50年前の尾瀬紀行(9)
四日目の予定は、尾瀬ヶ原の湿原を午前中見て、午後は燧岳に登山、植物の標高分布や尾瀬の概観をして、長蔵小屋泊まりということであった。幸いに初日から四日間、天候に恵まれて快適の毎日を続け、一行の人達とも懇親を重ね実に愉快である。
朝早く温泉を出発、愈々尾瀬ヶ原、中田代の湿原巡りということで歩き始めた。面積は一寸解りかねるが、三十平方粁位はあるか、沼尻川から至仙山の麓迄、雨の日や霧の日は全貌を見ることが出来ない。私共は中田代の一部を回ることにした。

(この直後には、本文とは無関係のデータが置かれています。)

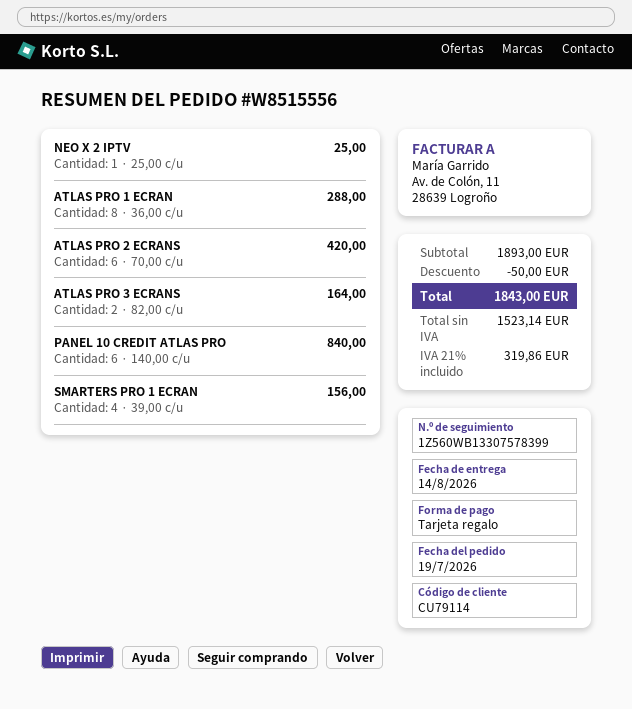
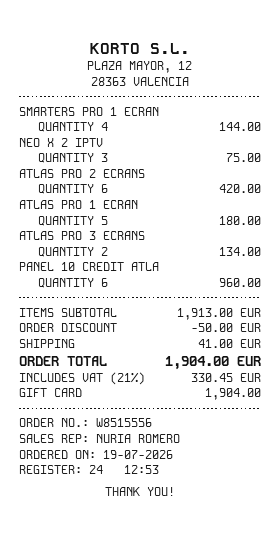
NEO X 2 IPTV: 1 for 25.00 -> 3 for 75.00
ATLAS PRO 1 ECRAN: 8 for 288.00 -> 5 for 180.00
ATLAS PRO 3 ECRANS: 2 for 164.00 -> 2 for 134.00
PANEL 10 CREDIT ATLAS PRO: 6 for 840.00 -> 6 for 960.00
SMARTERS PRO 1 ECRAN: 4 for 156.00 -> 4 for 144.00
subtotal: 1893.00 -> 1913.00
shipping: none -> 41.00
tax: 21% = 319.86 -> 21% = 330.45
total: 1843.00 -> 1904.00

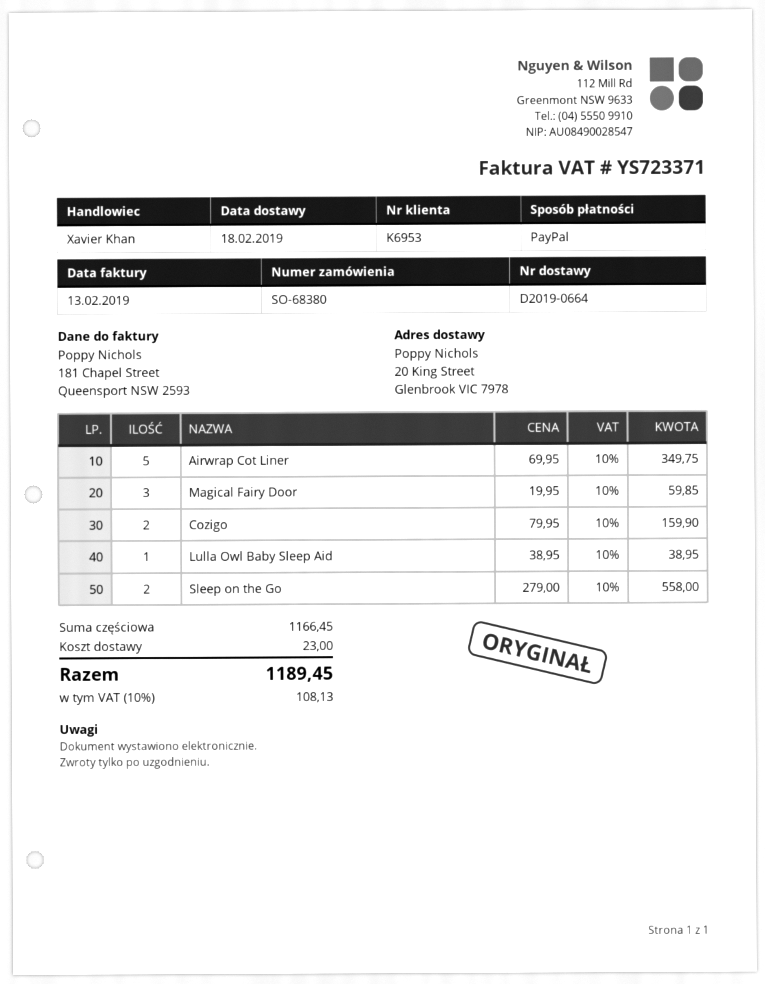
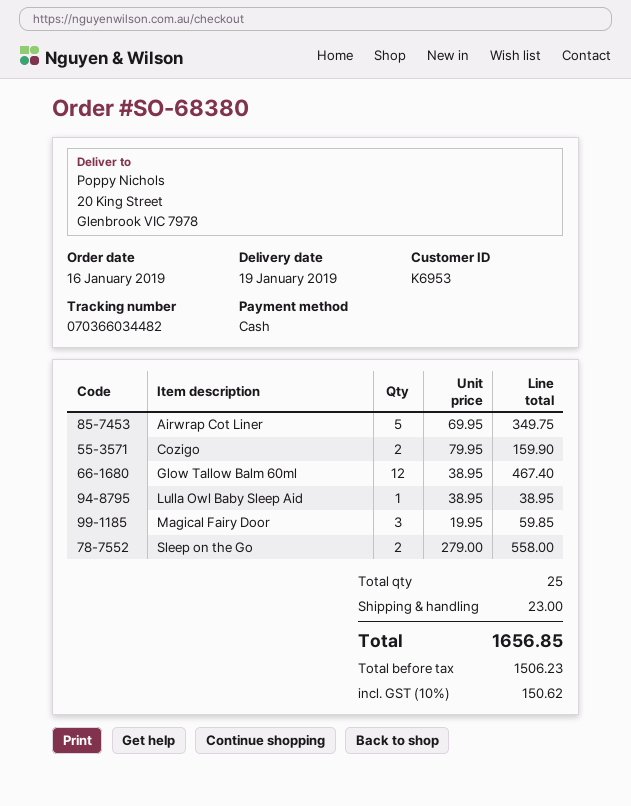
delivery date: 2019-02-18 -> 2019-01-19
payment method: PayPal -> cash
Glow Tallow Balm 60ml: none -> 12 x 38.95 = 467.40
tax: 10% = 108.13 -> 10% = 150.62
total: 1189.45 -> 1656.85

リーダーの佐藤村長は、植物の知識は広く且つ深い。尾瀬の湿原地帯に群生する珍しい植物の殆どは解明することが出来、私共に説明してくれた。湿原歩きは徒歩では無理で、二、三寸から四、五寸は足が埋まるので、当時から此の湿原には山毛欅の幹を二つ割にした歩行桁が敷かれていた。今日のように完備したものではないが、自然保護に役立つ効果は大きい。
人影は全く無く、半日歩き回った原では二人連れの登山者に会っただけであった。尾瀬の水芭蕉は花が大きい。鮮やかな彩が四囲の景色とよく映えて、日本中何れの地にある水芭蕉より美しいと言われている。